Otto Haxel (2 April 1909, in Neu-Ulm – 26 February 1998, in Heidelberg) was a German nuclear physicist. During World War II, he worked on the German nuclear energy project. After the war, he was on the staff of the Max Planck Institute for Physics in Göttingen. From 1950 to 1974, he was an ordinarius professor of physics at the University of Heidelberg, where he fostered the use of nuclear physics in environmental physics; this led to the founding of the Institute of Environmental Physics in 1975. During 1956 and 1957, he was a member of the Nuclear Physics Working Group of the German Atomic Energy Commission. From 1970 to 1975, he was the Scientific and Technical Managing Director of the Karlsruhe Research Center.

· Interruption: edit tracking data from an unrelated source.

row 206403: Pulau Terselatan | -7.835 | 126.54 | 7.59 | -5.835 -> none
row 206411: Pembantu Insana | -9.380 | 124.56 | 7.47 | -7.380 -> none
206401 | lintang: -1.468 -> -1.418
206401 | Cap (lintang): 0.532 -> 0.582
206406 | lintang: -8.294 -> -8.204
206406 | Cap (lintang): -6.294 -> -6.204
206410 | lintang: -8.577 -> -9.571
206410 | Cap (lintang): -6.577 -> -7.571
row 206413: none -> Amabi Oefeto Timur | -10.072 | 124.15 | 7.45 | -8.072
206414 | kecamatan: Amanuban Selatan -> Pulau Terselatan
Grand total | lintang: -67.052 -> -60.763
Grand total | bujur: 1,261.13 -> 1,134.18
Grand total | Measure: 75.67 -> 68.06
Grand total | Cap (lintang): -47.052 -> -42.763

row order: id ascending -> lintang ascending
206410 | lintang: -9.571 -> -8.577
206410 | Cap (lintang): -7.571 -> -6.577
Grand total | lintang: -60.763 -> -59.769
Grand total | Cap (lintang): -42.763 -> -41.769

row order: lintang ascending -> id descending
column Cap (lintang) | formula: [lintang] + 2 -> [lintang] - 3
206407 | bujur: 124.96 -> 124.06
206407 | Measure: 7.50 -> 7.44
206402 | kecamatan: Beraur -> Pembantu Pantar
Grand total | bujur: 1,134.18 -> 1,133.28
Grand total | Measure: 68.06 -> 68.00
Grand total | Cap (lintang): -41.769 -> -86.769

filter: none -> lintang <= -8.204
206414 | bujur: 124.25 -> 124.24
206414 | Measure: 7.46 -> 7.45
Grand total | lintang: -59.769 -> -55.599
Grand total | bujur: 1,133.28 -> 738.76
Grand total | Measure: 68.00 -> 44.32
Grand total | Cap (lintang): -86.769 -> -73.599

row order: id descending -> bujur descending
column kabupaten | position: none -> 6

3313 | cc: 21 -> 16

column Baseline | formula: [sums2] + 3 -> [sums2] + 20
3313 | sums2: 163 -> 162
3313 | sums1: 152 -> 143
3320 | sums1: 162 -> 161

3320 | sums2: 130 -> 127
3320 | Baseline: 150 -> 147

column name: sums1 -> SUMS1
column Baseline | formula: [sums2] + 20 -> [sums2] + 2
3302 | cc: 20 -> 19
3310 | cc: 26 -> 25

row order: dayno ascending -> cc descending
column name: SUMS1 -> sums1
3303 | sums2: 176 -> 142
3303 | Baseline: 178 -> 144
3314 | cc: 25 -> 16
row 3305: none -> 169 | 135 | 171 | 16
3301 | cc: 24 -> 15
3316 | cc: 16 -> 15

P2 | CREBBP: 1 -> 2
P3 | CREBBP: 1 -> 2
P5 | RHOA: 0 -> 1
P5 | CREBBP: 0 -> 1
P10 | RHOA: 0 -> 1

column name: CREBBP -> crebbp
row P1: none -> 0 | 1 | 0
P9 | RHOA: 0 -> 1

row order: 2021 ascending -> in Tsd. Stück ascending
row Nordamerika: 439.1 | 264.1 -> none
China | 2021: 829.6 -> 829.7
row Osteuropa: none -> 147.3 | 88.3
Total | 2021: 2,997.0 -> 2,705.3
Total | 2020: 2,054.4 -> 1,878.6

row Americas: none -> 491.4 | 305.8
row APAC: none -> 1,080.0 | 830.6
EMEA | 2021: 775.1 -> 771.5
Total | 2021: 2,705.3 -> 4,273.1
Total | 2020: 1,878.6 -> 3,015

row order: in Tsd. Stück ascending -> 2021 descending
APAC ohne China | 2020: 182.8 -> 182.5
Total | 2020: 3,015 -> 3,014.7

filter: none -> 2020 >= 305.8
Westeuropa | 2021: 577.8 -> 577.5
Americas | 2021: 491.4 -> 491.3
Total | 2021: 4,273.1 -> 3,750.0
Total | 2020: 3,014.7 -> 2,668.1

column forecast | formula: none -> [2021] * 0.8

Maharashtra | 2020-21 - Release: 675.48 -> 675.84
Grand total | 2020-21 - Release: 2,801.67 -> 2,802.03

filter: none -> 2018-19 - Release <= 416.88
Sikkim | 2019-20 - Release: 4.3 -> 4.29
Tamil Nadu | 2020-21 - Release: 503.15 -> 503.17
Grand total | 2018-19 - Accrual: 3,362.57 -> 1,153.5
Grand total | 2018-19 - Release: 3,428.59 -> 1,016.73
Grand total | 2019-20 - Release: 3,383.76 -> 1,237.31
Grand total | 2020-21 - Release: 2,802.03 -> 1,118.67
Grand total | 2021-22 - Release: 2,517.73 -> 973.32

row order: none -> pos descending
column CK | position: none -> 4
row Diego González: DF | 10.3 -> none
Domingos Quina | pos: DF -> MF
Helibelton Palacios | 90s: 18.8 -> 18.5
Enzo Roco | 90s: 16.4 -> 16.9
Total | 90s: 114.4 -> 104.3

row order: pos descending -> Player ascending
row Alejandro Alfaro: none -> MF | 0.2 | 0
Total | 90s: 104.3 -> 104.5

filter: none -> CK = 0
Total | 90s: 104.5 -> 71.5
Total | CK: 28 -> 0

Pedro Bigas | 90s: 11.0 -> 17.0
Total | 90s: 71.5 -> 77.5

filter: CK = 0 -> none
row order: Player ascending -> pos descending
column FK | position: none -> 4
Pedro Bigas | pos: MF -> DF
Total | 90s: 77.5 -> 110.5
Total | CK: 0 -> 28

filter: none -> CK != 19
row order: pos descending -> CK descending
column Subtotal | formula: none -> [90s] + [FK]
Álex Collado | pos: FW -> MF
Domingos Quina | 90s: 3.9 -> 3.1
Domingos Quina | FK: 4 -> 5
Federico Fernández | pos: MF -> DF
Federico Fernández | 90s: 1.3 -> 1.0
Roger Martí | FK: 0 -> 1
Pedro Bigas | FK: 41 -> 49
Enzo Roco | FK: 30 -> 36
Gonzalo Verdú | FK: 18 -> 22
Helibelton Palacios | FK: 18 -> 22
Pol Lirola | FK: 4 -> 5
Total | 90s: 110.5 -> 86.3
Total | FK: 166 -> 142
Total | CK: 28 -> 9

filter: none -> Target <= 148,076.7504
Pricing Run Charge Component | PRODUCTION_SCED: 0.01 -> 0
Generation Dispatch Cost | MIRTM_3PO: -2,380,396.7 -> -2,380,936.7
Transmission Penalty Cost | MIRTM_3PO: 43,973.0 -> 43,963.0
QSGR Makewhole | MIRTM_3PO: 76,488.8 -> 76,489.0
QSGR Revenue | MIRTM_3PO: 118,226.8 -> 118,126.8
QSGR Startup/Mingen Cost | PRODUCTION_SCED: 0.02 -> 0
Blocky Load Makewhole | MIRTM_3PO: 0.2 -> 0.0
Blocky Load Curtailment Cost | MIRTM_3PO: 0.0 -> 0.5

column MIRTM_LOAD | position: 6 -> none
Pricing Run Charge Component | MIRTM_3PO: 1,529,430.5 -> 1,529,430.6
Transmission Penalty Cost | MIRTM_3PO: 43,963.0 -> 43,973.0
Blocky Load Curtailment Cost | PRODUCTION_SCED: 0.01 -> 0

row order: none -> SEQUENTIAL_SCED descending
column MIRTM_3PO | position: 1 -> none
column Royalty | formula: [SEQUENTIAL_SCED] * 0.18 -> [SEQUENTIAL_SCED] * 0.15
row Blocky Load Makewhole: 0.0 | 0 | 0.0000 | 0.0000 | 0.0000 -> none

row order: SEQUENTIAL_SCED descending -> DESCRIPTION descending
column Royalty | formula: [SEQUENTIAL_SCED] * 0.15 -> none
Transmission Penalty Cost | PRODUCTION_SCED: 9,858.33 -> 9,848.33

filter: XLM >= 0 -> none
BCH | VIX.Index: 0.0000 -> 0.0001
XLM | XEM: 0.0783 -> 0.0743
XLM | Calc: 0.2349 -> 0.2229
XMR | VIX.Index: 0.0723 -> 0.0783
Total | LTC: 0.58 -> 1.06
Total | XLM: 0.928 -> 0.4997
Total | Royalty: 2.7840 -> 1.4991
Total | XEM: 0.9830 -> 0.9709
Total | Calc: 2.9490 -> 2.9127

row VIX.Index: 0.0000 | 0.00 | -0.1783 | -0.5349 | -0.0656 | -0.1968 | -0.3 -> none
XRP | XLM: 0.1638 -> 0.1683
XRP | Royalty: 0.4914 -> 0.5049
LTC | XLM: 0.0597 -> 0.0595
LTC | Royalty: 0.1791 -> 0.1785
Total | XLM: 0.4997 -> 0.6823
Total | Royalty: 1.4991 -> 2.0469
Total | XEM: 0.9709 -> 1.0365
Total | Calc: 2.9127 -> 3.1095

Haxel was a signatory of the Manifesto of the Göttingen Eighteen.

==Education==

From 1927 to 1933, Haxel studied at the Technische Hochschule München (today, the Technical University of Munich) and the University of Tübingen. He received his doctorate in 1933, under Hans Geiger at the University of Tübingen. From 1933 to 1936, Haxel was Geiger’s teaching assistant there, and he completed his Habilitation in 1936.

==Career==

In 1936, Geiger, as the successor to Gustav Hertz, became an ordinarius professor and department head at the Technische Hochschule Berlin (today, the Technische Universität Berlin, in Berlin-Charlottenburg. Haxel also went to the Technische Hochschule Berlin and became a teaching assistant there in 1936 and a lecturer in 1939.

It was in 1940 that Haxel met a future collaborator, Fritz Houtermans, who, through the auspices of Max von Laue, had been released that year from Gestapo incarceration.

From at least 1940 to early 1942, Haxel worked on the German nuclear energy project, also called the Uranverein (Uranium Club). He specialized in studies of neutron absorption in uranium (see, for example, the Internal Reports below authored with Helmut Volz, also a former student of Geiger). Haxel was called up for military service in early 1942. He was put in charge of a group doing nuclear research for the German Navy under Admiral Rhein, who had formerly been a submarine commander.

From 1946 to 1950, Haxel was a staff assistant to Werner Heisenberg at the Max-Planck Institut für Physik, in Göttingen. While there, he and Fritz Houtermans collaborated; Houtermans was at the II. Physikalischen Institut of the University of Göttingen. Haxel also worked on the development of “magic numbers” in nuclear shell theory with J. Hans D. Jensen at the Institut für theoretische Physik, Heidelberg, and Hans Suess at the Institut für physikalische Chemie, Hamburg. In 1949, Haxel was also appointed supernumerary professor (nichtplanmäßiger Professor) at the Georg-August-Universität Göttingen.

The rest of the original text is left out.